At each microphone site there is an insulated yellow vault to house the microphone, the digitizer, the Free-Wave radio and the ac to dc power panel. The heat dissipated by the electronics in each vault is enough to keep the equipment within its operating specifications at the coldest temperatures experienced in Windless Bight. The equipment vaults are covered with snow to insulate them from the most severe cold. At each site there is a 30 foot guyed steel tower for mounting the Free-Wave antenna for the telemetry of the data to McMurdo Station. The site GPS receiver unit is mounted on top of the tower. A typical microphone site, H2, with Vee Cliffs on Mount Terror in the background, is shown in Figure 6. Ice avalanches at the Vee Cliffs are a frequent source of infrasonic signals throughout the year at I55US. The yellow instrument vault at the base of the antenna tower can be seen before it was buried by drifting snow. The sixteen black noise-reducing array pipes can be seen on the surface of the snow.
At each microphone there is a noise-reduction system that consists of 16 surface-laid pipes in a radial pattern from the microphone at its center. The pipes are made of high density polyethylene. They are 1.34 inches in inside diameter, 8.5 meters long, and are vented every meter with a small hole about 0.5 mm in diameter. The summing manifolds, connectors, and sector feel hoses add additional length so the outer diameter of the pipe ends is 18 meters. The acoustic impedance of the holes is matched to that of the pipe itself. Thus there are 96 vents in the entire pipe- array at each microphone. The system is designed such that, during the annual servicing of the array the 8.5 meter pipes can be pulled out from under the accumulated snow by using special pipe connectors at the end of the pipe. The noise-reduction pipe system as well as the microphone vault can be seen in Figure 6. A view into an open microphone vault is shown in Figure 7 with the portable calibrator attached to the top of the Chaparral microphone. The digitizer can be seen in the lower left on the bottom of the vault.

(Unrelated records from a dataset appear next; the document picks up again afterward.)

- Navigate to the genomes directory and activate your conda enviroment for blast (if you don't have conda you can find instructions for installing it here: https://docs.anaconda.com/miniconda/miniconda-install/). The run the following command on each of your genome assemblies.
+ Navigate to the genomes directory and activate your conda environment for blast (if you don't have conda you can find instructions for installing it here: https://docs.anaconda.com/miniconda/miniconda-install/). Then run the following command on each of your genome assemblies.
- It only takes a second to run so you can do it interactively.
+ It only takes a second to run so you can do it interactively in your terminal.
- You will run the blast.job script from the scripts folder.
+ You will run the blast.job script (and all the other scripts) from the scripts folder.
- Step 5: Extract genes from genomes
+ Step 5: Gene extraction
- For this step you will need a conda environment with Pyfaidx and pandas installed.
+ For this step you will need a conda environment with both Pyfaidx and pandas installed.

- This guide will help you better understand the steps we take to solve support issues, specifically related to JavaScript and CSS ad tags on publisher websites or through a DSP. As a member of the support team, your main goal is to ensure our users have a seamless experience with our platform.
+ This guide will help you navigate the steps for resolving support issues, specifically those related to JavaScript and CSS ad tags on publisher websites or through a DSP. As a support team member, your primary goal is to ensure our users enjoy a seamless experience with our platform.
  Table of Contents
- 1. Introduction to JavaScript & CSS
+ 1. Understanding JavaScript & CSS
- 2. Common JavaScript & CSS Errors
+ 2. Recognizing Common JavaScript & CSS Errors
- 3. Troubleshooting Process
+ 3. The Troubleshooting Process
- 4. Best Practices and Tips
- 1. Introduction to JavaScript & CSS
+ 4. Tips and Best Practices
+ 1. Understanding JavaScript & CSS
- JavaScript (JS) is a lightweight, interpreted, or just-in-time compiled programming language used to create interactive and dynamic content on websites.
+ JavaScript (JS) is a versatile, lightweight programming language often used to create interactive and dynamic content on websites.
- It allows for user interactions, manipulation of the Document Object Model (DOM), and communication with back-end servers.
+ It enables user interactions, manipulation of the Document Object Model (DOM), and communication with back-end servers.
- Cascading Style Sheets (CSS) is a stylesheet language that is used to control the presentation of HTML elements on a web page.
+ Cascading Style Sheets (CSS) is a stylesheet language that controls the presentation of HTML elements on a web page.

The hybrid power supply for I55US was custom built by Northern Power Systems in an Arctic-type self-contained trailer with sled runners on its base so that it could be towed out across the ice shelf to Windless Bight by a tractor after it was off loaded from the ship at McMurdo station. The power trailer contains 2 diesel-electric generators, a large bank of batteries, and all the electronic controls for the generators and the photovoltaic systems. The two photovoltaic panels are installed on the top of the trailer facing east and west for maximum solar illumination. In Figure 8 the power trailer is shown on location at the center of the microphone array during the installation of the two solar panels.
The digital output of all eight Chaparral Model 5 microphones as well as the meteorological data is telemetered to McMurdo Station from each microphone site. A picture of the data-receiving hub room at McMurdo station for the I55US infrasonic array is shown in Figure 9. The data flow from I55US to UAF in Fairbanks and CTBTO in Vienna began on February 1, 2001. The quality of the infrasonic data as well as that from the hybrid power supply in Windless Bight is monitored at the McMurdo CTBT infrasonic hub site. Infrasonic and meteorological data as well as Power-Supply operational data are sent by satellite in real-time to the CTBTO in Vienna and to the Geophysical Institute in Fairbanks for analysis and operational quality-control monitoring. The I55US infrasonic station in Windless Bight was certified by the CTBTO on August 22, 2003.
We would like to acknowledge the United States Antarctic Program for providing excellent logistical and operational support during the installation and subsequent operation of the CTBT/IMS infrasonic array I55US in Windless Bight.